◆ Problem requirements ◆
Repeat the lines below exactly as written, please, from the line with "connectors working end-to-end" to the line with "3 Progress: ~75%", both lines included, and no others.
___ Record excerpts
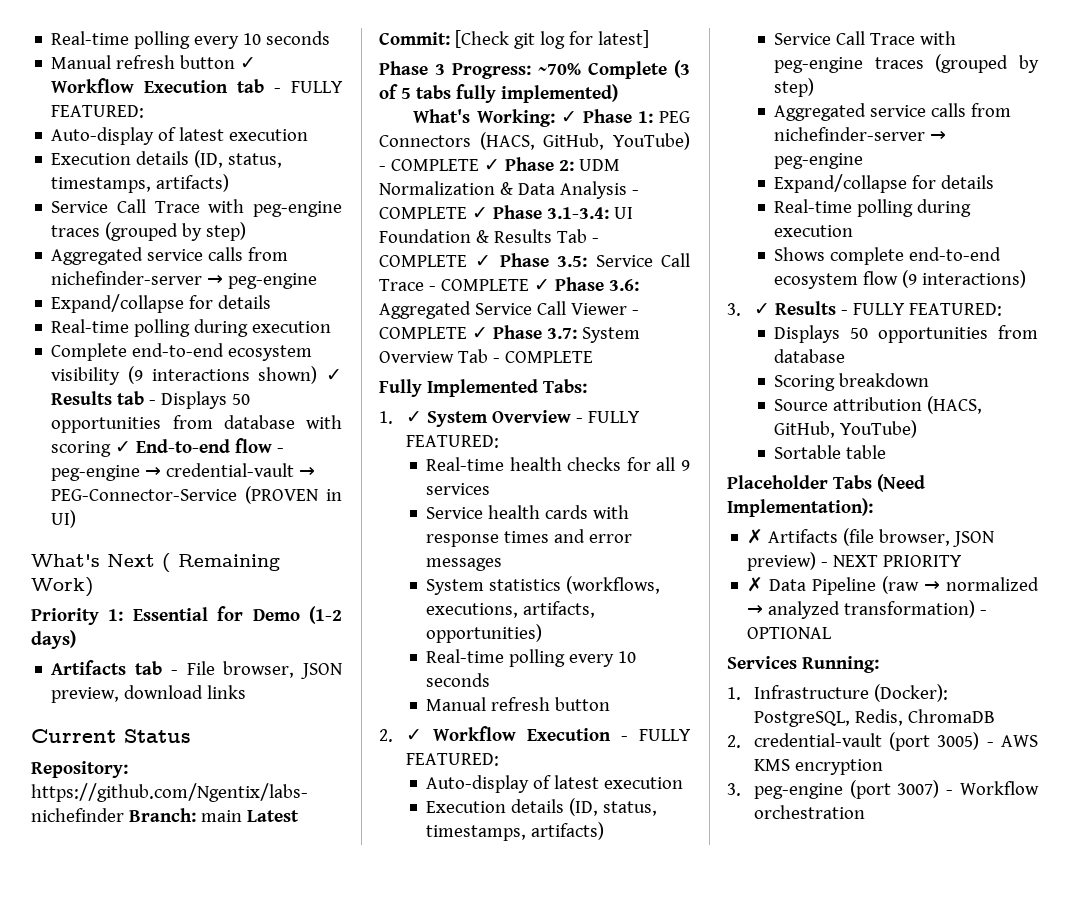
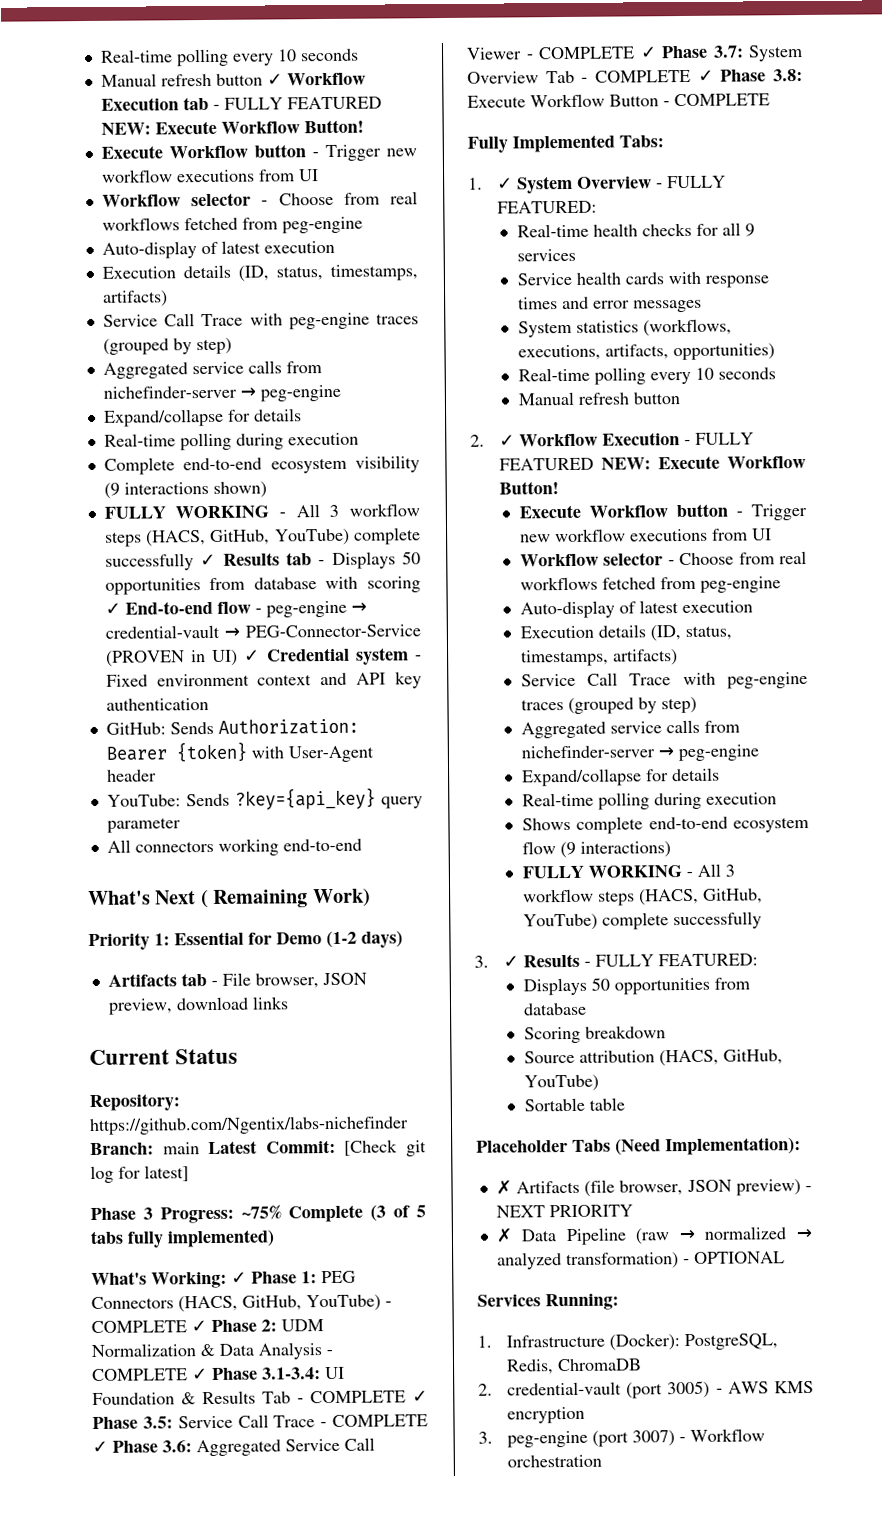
- Manual refresh button ✓ Workflow Execution tab - FULLY FEATURED:
+ Manual refresh button ✓ Workflow Execution tab - FULLY FEATURED NEW: Execute Workflow Button!
+ Execute Workflow button - Trigger new workflow executions from UI
+ Workflow selector - Choose from real workflows fetched from peg-engine
- Complete end-to-end ecosystem visibility (9 interactions shown) ✓ Results tab - Displays 50 opportunities from database with scoring ✓ End-to-end flow - peg-engine → credential-vault → PEG-Connector-Service (PROVEN in UI)
+ Complete end-to-end ecosystem visibility (9 interactions shown)
+ FULLY WORKING - All 3 workflow steps (HACS, GitHub, YouTube) complete successfully ✓ Results tab - Displays 50 opportunities from database with scoring ✓ End-to-end flow - peg-engine → credential-vault → PEG-Connector-Service (PROVEN in UI) ✓ Credential system - Fixed environment context and API key authentication
+ GitHub: Sends Authorization: Bearer {token} with User-Agent header
+ YouTube: Sends ?key={api_key} query parameter
+ All connectors working end-to-end
- Phase 3 Progress: ~70% Complete (3 of 5 tabs fully implemented)
+ Phase 3 Progress: ~75% Complete (3 of 5 tabs fully implemented)
- What's Working: ✓ Phase 1: PEG Connectors (HACS, GitHub, YouTube) - COMPLETE ✓ Phase 2: UDM Normalization & Data Analysis - COMPLETE ✓ Phase 3.1-3.4: UI Foundation & Results Tab - COMPLETE ✓ Phase 3.5: Service Call Trace - COMPLETE ✓ Phase 3.6: Aggregated Service Call Viewer - COMPLETE ✓ Phase 3.7: System Overview Tab - COMPLETE
+ What's Working: ✓ Phase 1: PEG Connectors (HACS, GitHub, YouTube) - COMPLETE ✓ Phase 2: UDM Normalization & Data Analysis - COMPLETE ✓ Phase 3.1-3.4: UI Foundation & Results Tab - COMPLETE ✓ Phase 3.5: Service Call Trace - COMPLETE ✓ Phase 3.6: Aggregated Service Call Viewer - COMPLETE ✓ Phase 3.7: System Overview Tab - COMPLETE ✓ Phase 3.8: Execute Workflow Button - COMPLETE
- 2. ✓ Workflow Execution - FULLY FEATURED:
+ 2. ✓ Workflow Execution - FULLY FEATURED NEW: Execute Workflow Button!
+ Execute Workflow button - Trigger new workflow executions from UI
+ Workflow selector - Choose from real workflows fetched from peg-engine
  Shows complete end-to-end ecosystem flow (9 interactions)
+ FULLY WORKING - All 3 workflow steps (HACS, GitHub, YouTube) complete successfully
______
◆ Task result ◆
+ All connectors working end-to-end
- Phase 3 Progress: ~70% Complete (3 of 5 tabs fully implemented)
+ Phase 3 Progress: ~75% Complete (3 of 5 tabs fully implemented)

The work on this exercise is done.